Butterflies. Small insects that have fragile bodies and short lives, but that is exactly what makes them any bit special. To me they represent a lot. They show the tenacity to grow and transform from simple caterpillars to marvelous flickers of beauty. Them being my favorite creature is, I confess, influenced by my mother and her job. She is a researcher working in a butterfly observatory.

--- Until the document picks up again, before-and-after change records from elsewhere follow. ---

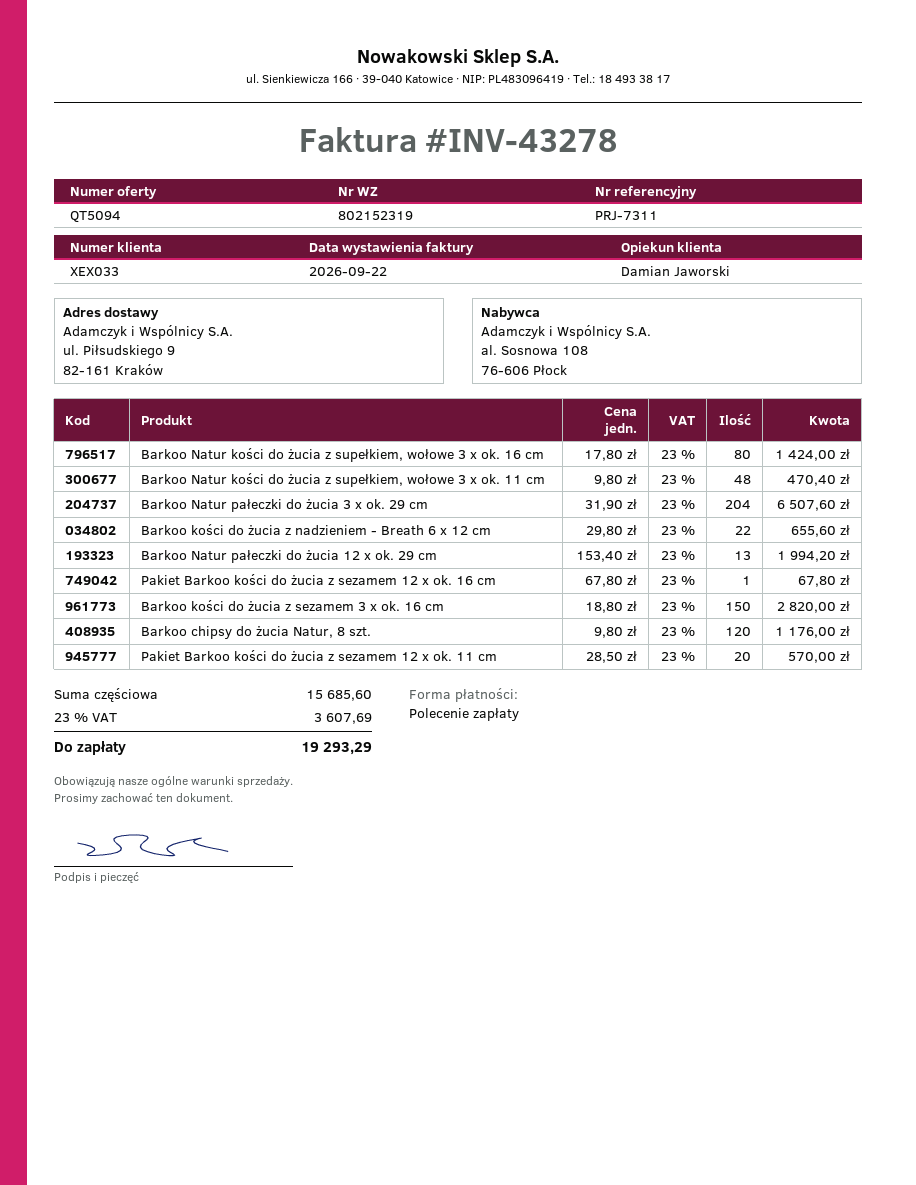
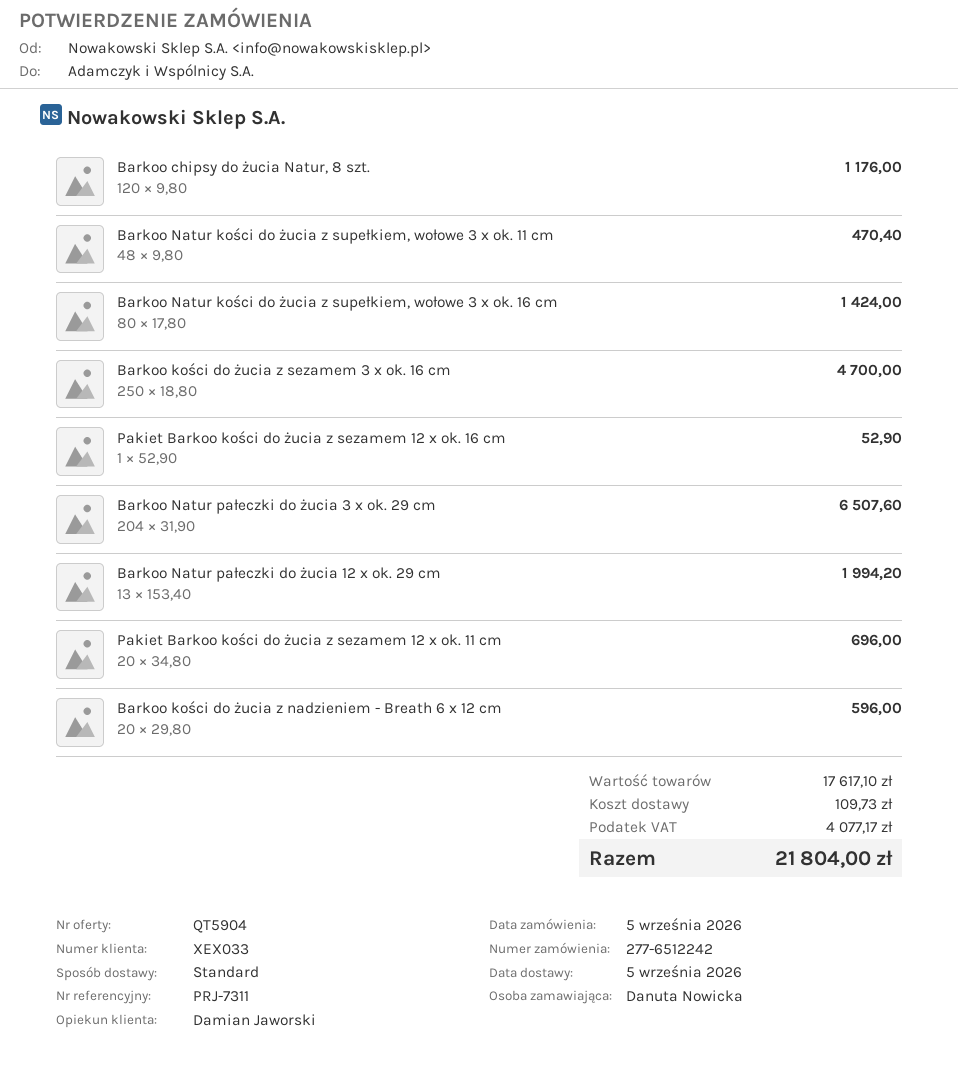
quote number: QT5094 -> QT5904
Barkoo kości do żucia z nadzieniem - Breath 6 x 12 cm: 22 x 29.80 = 655.60 -> 20 x 29.80 = 596.00
Pakiet Barkoo kości do żucia z sezamem 12 x ok. 16 cm: 1 x 67.80 = 67.80 -> 1 x 52.90 = 52.90
Barkoo kości do żucia z sezamem 3 x ok. 16 cm: 150 x 18.80 = 2820.00 -> 250 x 18.80 = 4700.00
Pakiet Barkoo kości do żucia z sezamem 12 x ok. 11 cm: 20 x 28.50 = 570.00 -> 20 x 34.80 = 696.00
subtotal: 15685.60 -> 17617.10
shipping: none -> 109.73
tax: 3607.69 -> 4077.17
total: 19293.29 -> 21804.00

My father? Let’s not get into too many details because to be honest I don’t remember many myself, divorced since I was a child and I wasn’t ever given the real reason. All I do truly remember is my parents randomly fighting in their room when they were convinced I was asleep. I remember one night after they closed my room and began their wrestle of conflicting opinions I got out of bed and opened door slightly, suddenly I saw a butterfly flying into my room. It wasn’t alone. I followed the trail and they grew more congested as I approached my parents room. I remember seeing my father take a pillow and a comforter as he stomped his way down the other side of the hallway and downstairs. I remember seeing my mother in tears, weeping silently, and dancing around, her whole room was coated by the blue of butterflies. Unfortunately, those were my oldest memories, so I have my doubts as to what was reality and what was a dream. Living in that kind of household made me grow a little faster than most of the people around me. I noticed how much my mother cared for me so I tried my best not to cry, tried my best not to go to her about every small problem and 8 years later, I still haven’t changed.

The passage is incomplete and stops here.